Asked about it now, three years since Chibok, Okoroafor is stoical: "If you look at the world, between then and now, you understand that there are a lot of issues that have been witnessed in most countries – terrorist attacks, global warming, climate change. The world has to deal with those issues," he said.
Their campaign has continued, amassing hundreds of thousands of supporters, but little has really changed for the girls. Around 200 are still in captivity and Boko Haram has published videos showing some of the girls with babies. There has been speculation that some of the girls have been used as suicide bombers and that others do not want to come home after three years in captivity
Sa'a returned home after her escape from Boko Haram but life was not easy in Chibok. The group issued a video statement soon after threatening to find the 50 girls who had got away during the journey on 14 April and to take them and kill their families.
A church group managed to get a US visa for Sa'a and she moved to America to continue her studies. But even in the US, Sa'a uses a fake name and wears dark glasses to conceal her true identity.
Then in October 2016, 21 of the captured girls were released by Boko Haram in a deal brokered by the Swiss government and the Red Cross. When Sa'a heard about the deal, she was excited but equally disappointed that only 21 of her classmates were coming home. When she was shown pictures of the girls, she was shocked by how much they had changed in just two-and-a-half years.
"They looked troubled – traumatised. They looked different from when we were in school. Some of them had babies.
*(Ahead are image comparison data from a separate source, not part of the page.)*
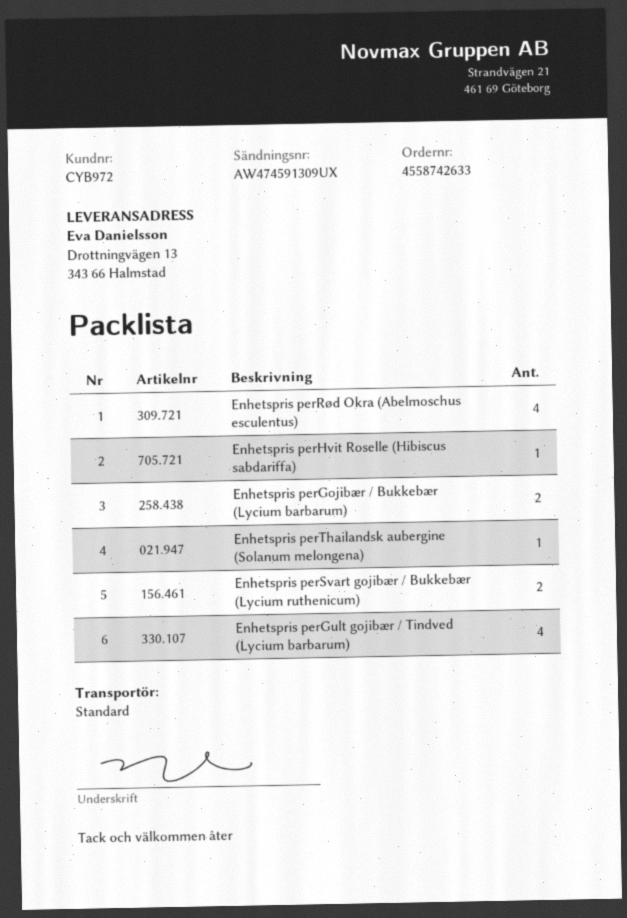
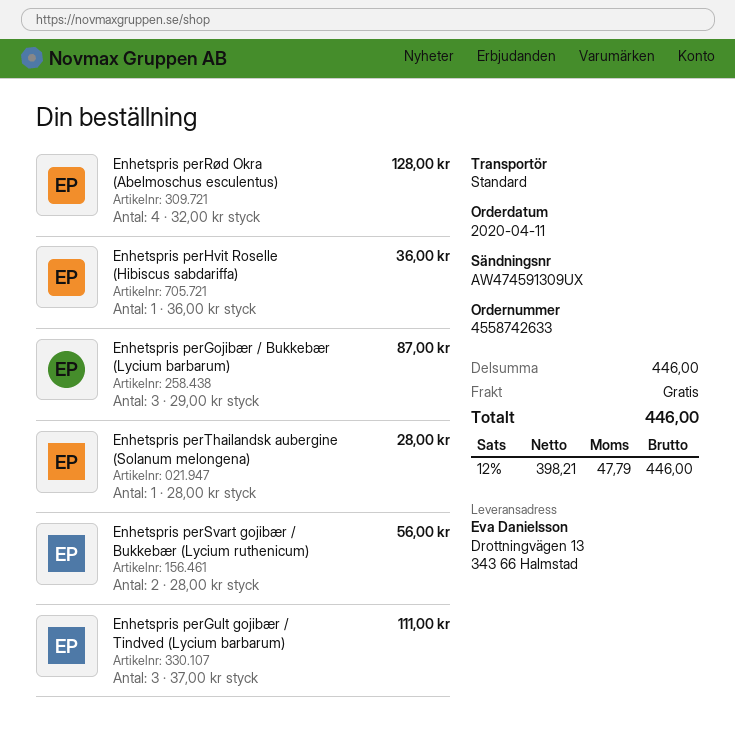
Enhetspris perGojibær / Bukkebær (Lycium barbarum): 2 -> 3
Enhetspris perGult gojibær / Tindved (Lycium barbarum): 4 -> 3

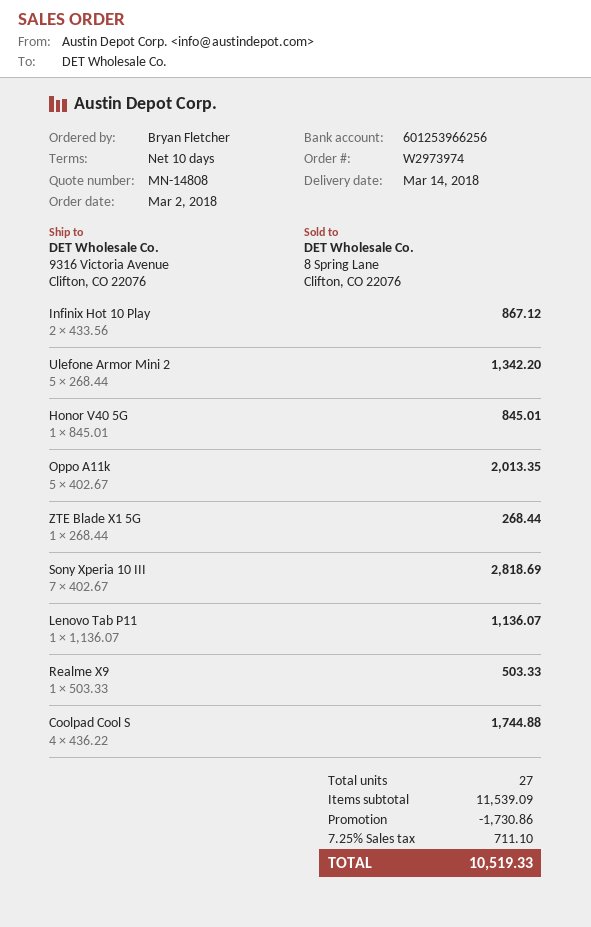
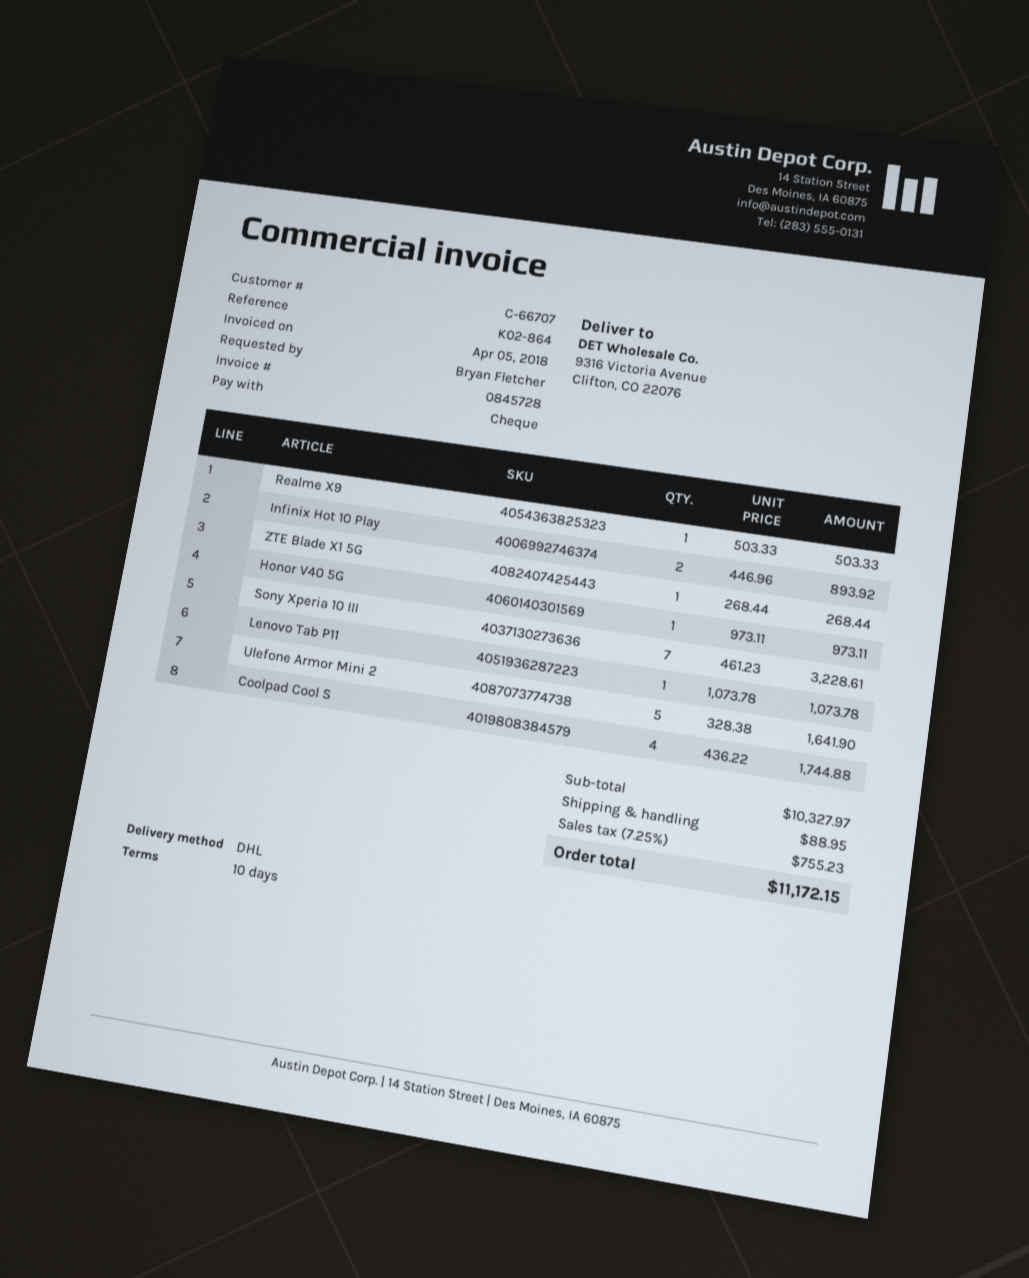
Infinix Hot 10 Play: 2 x 433.56 = 867.12 -> 2 x 446.96 = 893.92
Ulefone Armor Mini 2: 5 x 268.44 = 1342.20 -> 5 x 328.38 = 1641.90
Honor V40 5G: 1 x 845.01 = 845.01 -> 1 x 973.11 = 973.11
Oppo A11k: 5 x 402.67 = 2013.35 -> none
Sony Xperia 10 III: 7 x 402.67 = 2818.69 -> 7 x 461.23 = 3228.61
Lenovo Tab P11: 1 x 1136.07 = 1136.07 -> 1 x 1073.78 = 1073.78
subtotal: 11539.09 -> 10327.97
discount: 1730.86 -> none
shipping: none -> 88.95
tax: 7.25% = 711.10 -> 7.25% = 755.23
total: 10519.33 -> 11172.15

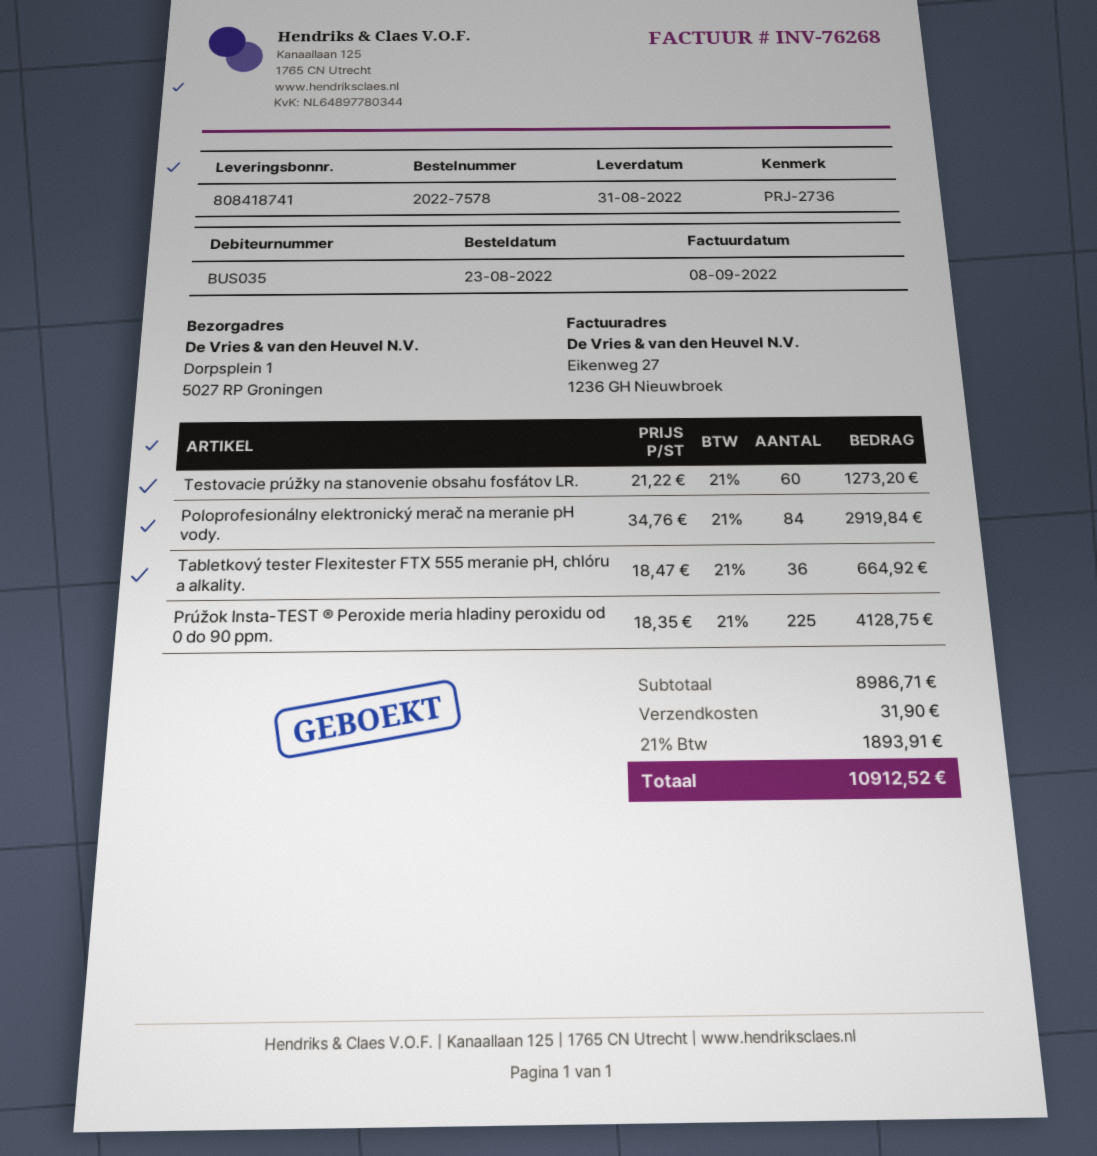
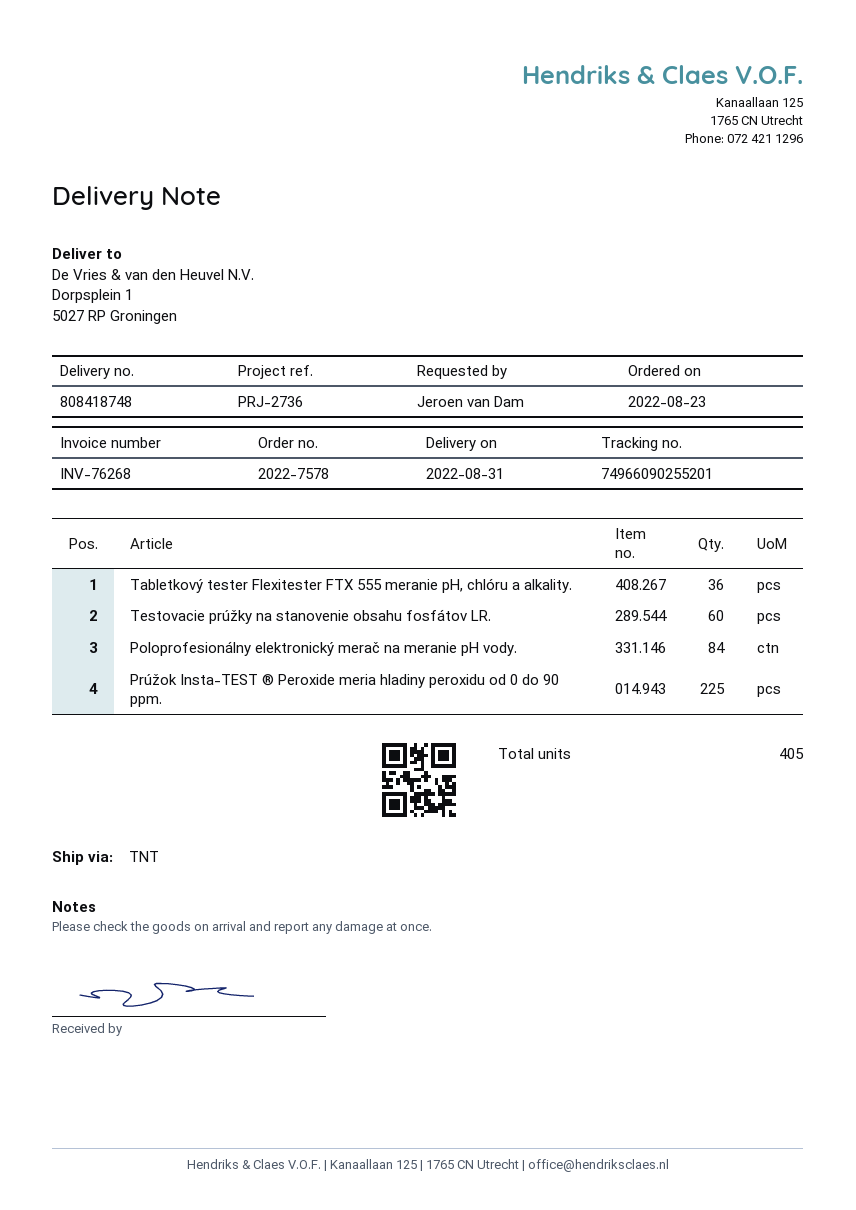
delivery note number: 808418741 -> 808418748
I was just sad, thinking about that night. I was like: what if I didn't make that decision that night to jump out of the truck. I might have been one of those girls that came back with babies, or one of those who had died. One of the 195 that are still missing," she said.
But equally it was the sight of the girls returning to Chibok that made her determined to tell her story.
"The day I saw a video of them singing with their parents I was so excited. The smile on their faces gives me hope that one day the rest will come back. It gave me the courage to speak out. I want to be the voice for my missing classmates and tell the world that it really happened," she said.
The fact that they are poor is not a crime.
Back in Abuja, Okoroafor and the Bring Back Our Girls Nigeria team are equally determined to keep the pressure on the Nigerian state, even in the face of pressure by the government and the police to keep quiet. They have been threatened, had their marches blockaded and been regularly smeared over the past three years, but Okoroafor said that the team will not give up until all of the girls are home.
"The government have not been friends to us, but we don't really care. The ball is in their court. We just hope they see the message that we send," he said.
For Okoroafor, it is only because Chibok is a poor town and the Chibok girls not from the political or social elite that their plight was ignored by the Nigerian state. But it is the role of the government, he said, to protect its citizens, regardless of their social standing, their connections or their bank balance.
"They are citizens of this country [and] protection is their right. The government has to do their job," he said. "The fact that they are poor is not a crime."